What Next?
Jude Wanniski
April 14, 2000


I'd been tempted all day long to write this brief but decided to wait until the market had closed. If I had been wrong in my March 30 hypothesis that the market was selling off because of millions of Americans scrambling to pay tax liabilities on their huge 1999 capital gains, today would have been a nothing day. My net worth is down considerably since March 30, if it is any consolation. I don't manage any of my own money. And until I saw the mad rush this week culminating in today's carnage, I could not be sure I was right. There is now no doubt in my mind that this selloff has been almost entirely a result of the tax consequences of 1999. Which means we've hit bottom, as there is no way taxpayers can sell stock on Monday to meet 1999 liabilities, even with extensions on filing.

This situation has never confronted the stock market.... ever. Which is why it is such a surprise to the world. In earlier periods of history, where there have been paradigm shifts from Old Economy to New Economy, tax rates were much lower. The transition from brick-and-mortar enterprise to a street-of-dreams was also extended over several taxable years. The folks who were cashing in last year on their gains, to buy this or that or pay estimated quarterlies, of course believed they would be able to sell off a little of this and a little of that in March and April to meet their tax liabilities. It is human nature. The market can't discount this kind of behavior. We'll now see the really topnotch analysts discover the hidden state and local tax glitches that compounded the problem -- as in many states people are finding their state liabilities exceed their federal, because of state piggybacking on federal returns, except of capital gains.

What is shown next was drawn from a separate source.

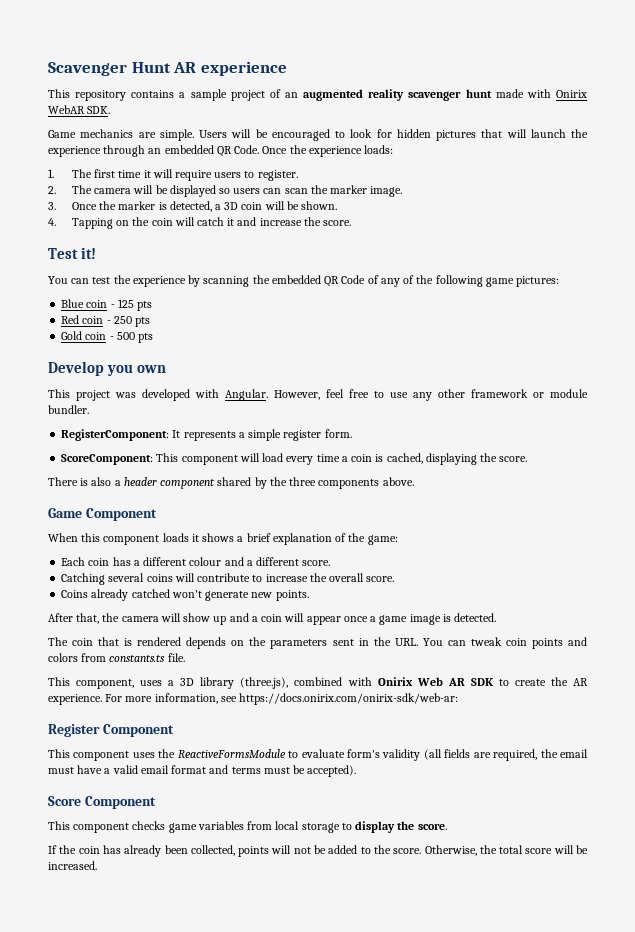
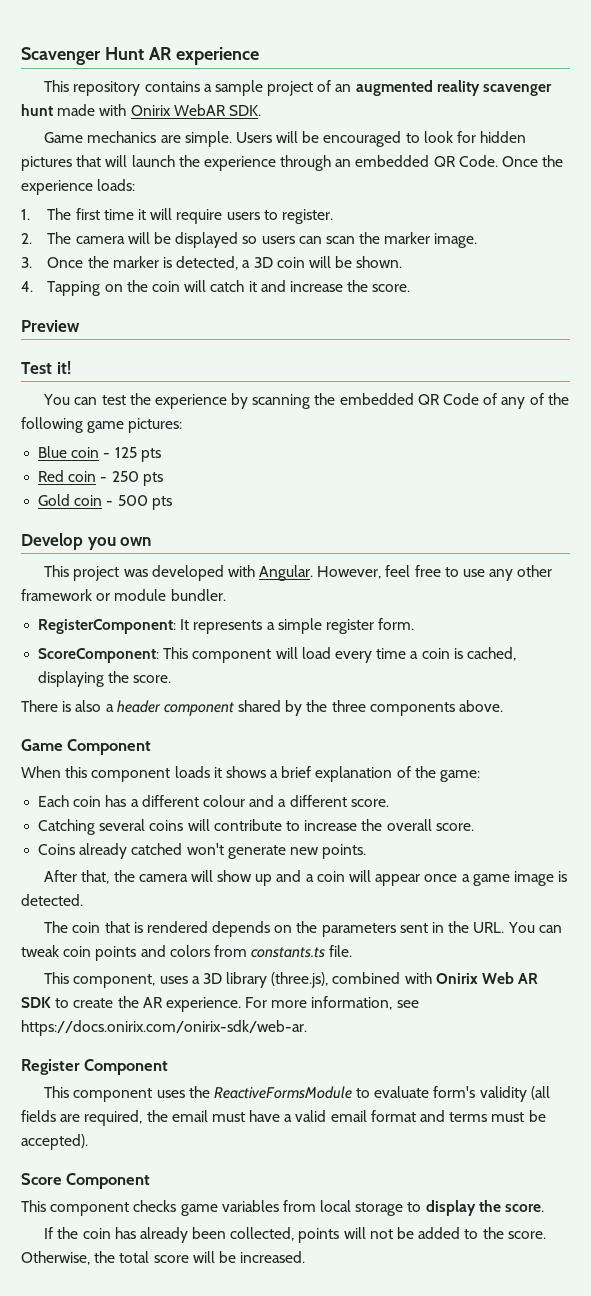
+ Preview
- For more information, see https://docs.onirix.com/onirix-sdk/web-ar:
+ For more information, see https://docs.onirix.com/onirix-sdk/web-ar.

If I were managing my own money, folks, I would jump in on Monday. The pattern should follow 1999's when the bottom was hit on April 16 and jumped from there when mass selling pressure was removed. How fast will recovery occur from these lows? That depends on our political class, and how they interpret the events of the last few weeks. If my hypothesis is brushed aside and the wise guys decide it was Greenspan threatening to ratchet up the funds rate, the debate will go on and on about whether the Fed should do this or that. Much better if our "leaders" understand the noxious effects of capgains taxation and the threat to the Internet of taxation of any kind in the next few years.

The talk shows will be most interesting on the weekend. I'll try to watch all of them and report on Monday.